The institutions are also able to act under the economic and the social rationales. Once integrationist arguments for the harmonization of the laws of the Member States are rejected, the relationship between the economic and the social assumes a much greater significance. The Treaty tells us little about the nature of this relationship. The Third Way rhetoric which has come to dominate the Lisbon Strategy may be soothing on the surface, but it too tells us little about the way in which the inevitable conflicts between the economic and the social are to be resolved. The result is that the European project lacks a normative compass, and that the EU lacks clear authority to intervene to pursue particular economic and social goals. Both legal and political processes have a role to play in building the consensus necessary to make a stronger commitment to particular economic and social objectives. If Europe is not to lose itself,2 and if the social is not to be subsumed by the (p.164) economic, it is important that Europe overcomes its legacy of ‘ambivalence of the social’,3 and makes a clear commitment to the social rationale. A clear commitment to the social rationale would affect the European project in a number of ways. It would profoundly affect the nature of the market-building endeavour, for example allowing the EU to act with more confidence in ruling out competition based on unacceptably low standards, and in resisting the pressures towards competitive deregulation. It would enable a reorientation of the Lisbon Strategy so as to give a greater priority to the realization of social objectives. And it would have a significant effect on the operation of the principle of proportionality, enabling a greater value to be ascribed to the social goals of both the EU and its Member States.

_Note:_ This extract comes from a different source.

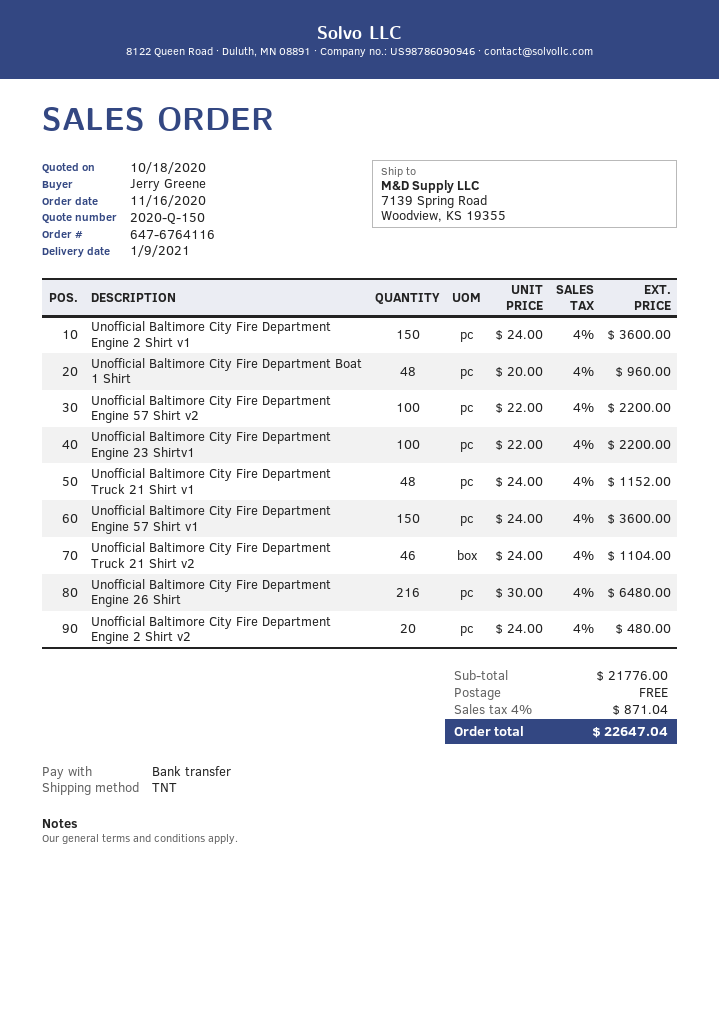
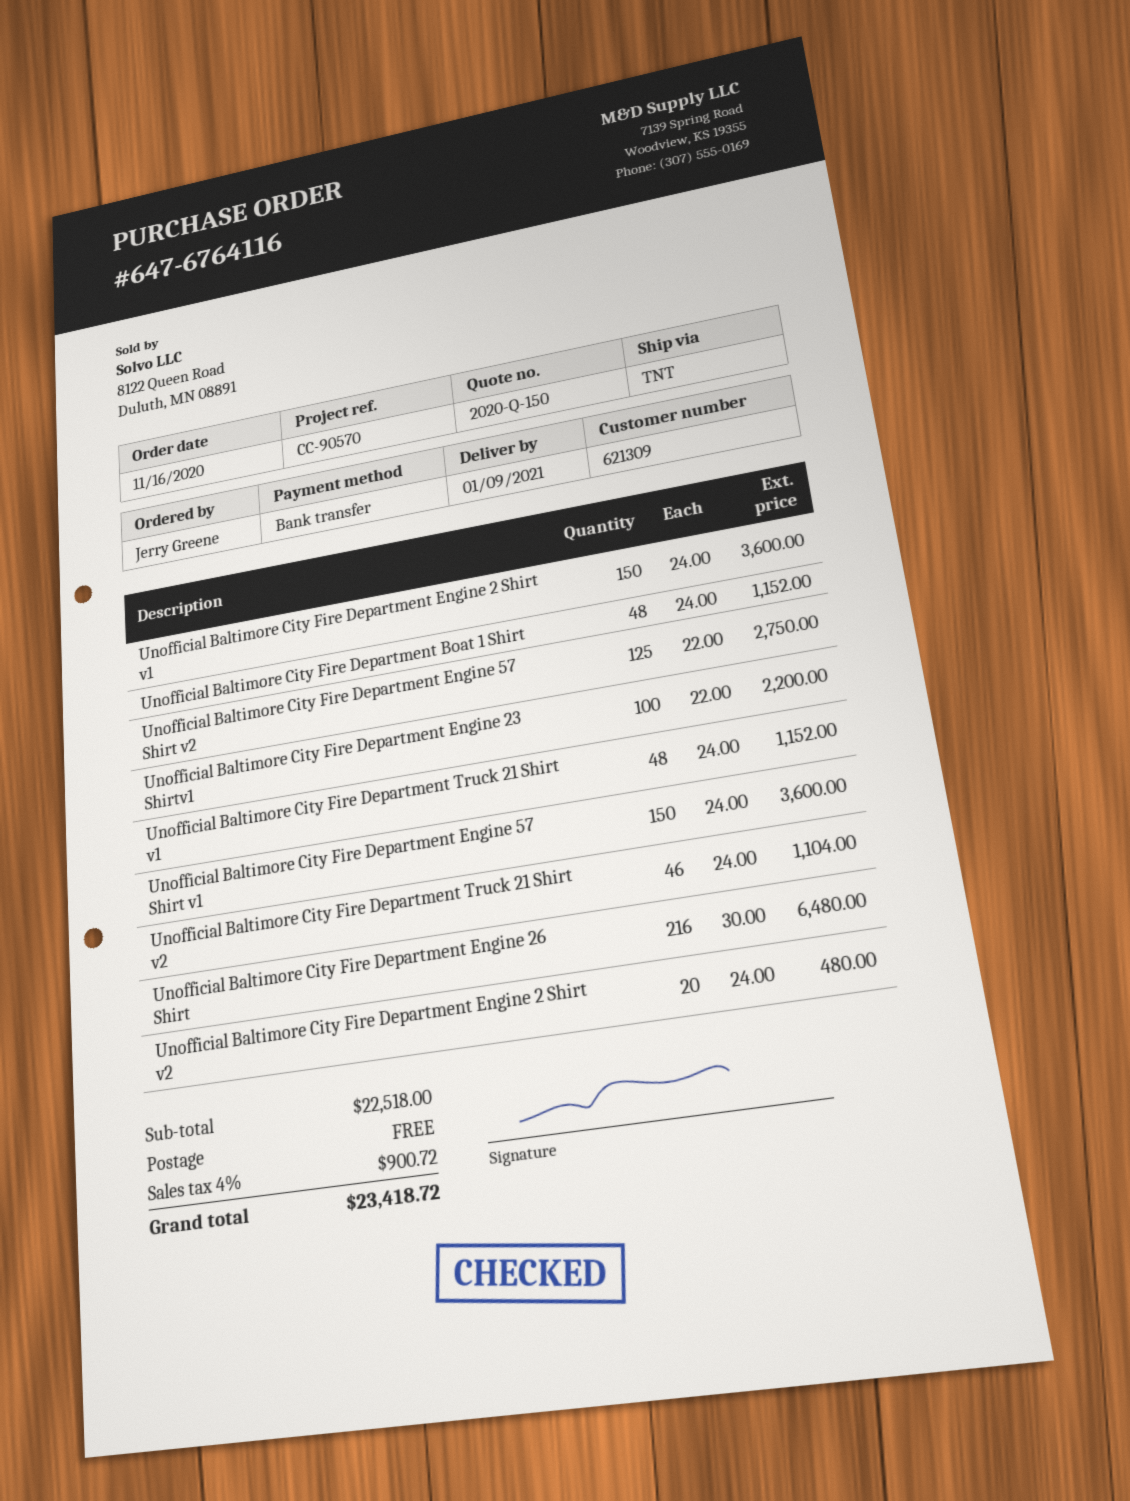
Unofficial Baltimore City Fire Department Boat 1 Shirt: 48 x 20.00 = 960.00 -> 48 x 24.00 = 1152.00
Unofficial Baltimore City Fire Department Engine 57 Shirt v2: 100 x 22.00 = 2200.00 -> 125 x 22.00 = 2750.00
subtotal: 21776.00 -> 22518.00
tax: 4% = 871.04 -> 4% = 900.72
total: 22647.04 -> 23418.72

In the aftermath of French and Dutch referenda rejecting the Treaty establishing a Constitution for Europe, the future of the EU is uncertain. The legitimacy of the European polity can no longer be taken for granted. It is vital that the EU regains the trust of its people. A clear commitment to the social rationale in the labour law field would contribute towards this goal.

Notes:

(1) See also Dougan's approach. ‘The Single Market should no longer be conceived purely as an exercise in economic integration. The ideal of free movement across a regulatory level playing-field has been compromised by the Community's commitment to pursue higher standards of social protection within the fabric of this very process of economic integration, and thus by the Treaty's need to furnish a legal infrastructure capable of accommodating differences in the capacity and willingness of the various Member States to agree a common welfare agenda. Against such a background, certain variations in national law, and the consequent possibility of certain persistent barriers to unrestricted free movement, should not be construed as inherently incompatible with the existence of a functioning Single Market.’ M Dougan, ‘Vive la Différence? Exploring the Legal Framework for Reflexive Harmonization within the Single European Market’, in R Miller and P Zumbansen (eds), Annual of German and European Law, Volume 1 (2003) (Berghahn, New York 2004) 113, 160.

(2) M Maduro, ‘Europe's Social Self: “The Sickness Unto Death”‘, in J Shaw (ed), Social Law and Policy in an Evolving European Union (Hart, Oxford 2000) 325.

(3) C Joerges, ‘On disregard for history in the Convention Process’ (2006) 12 European Law Journal 2, 3.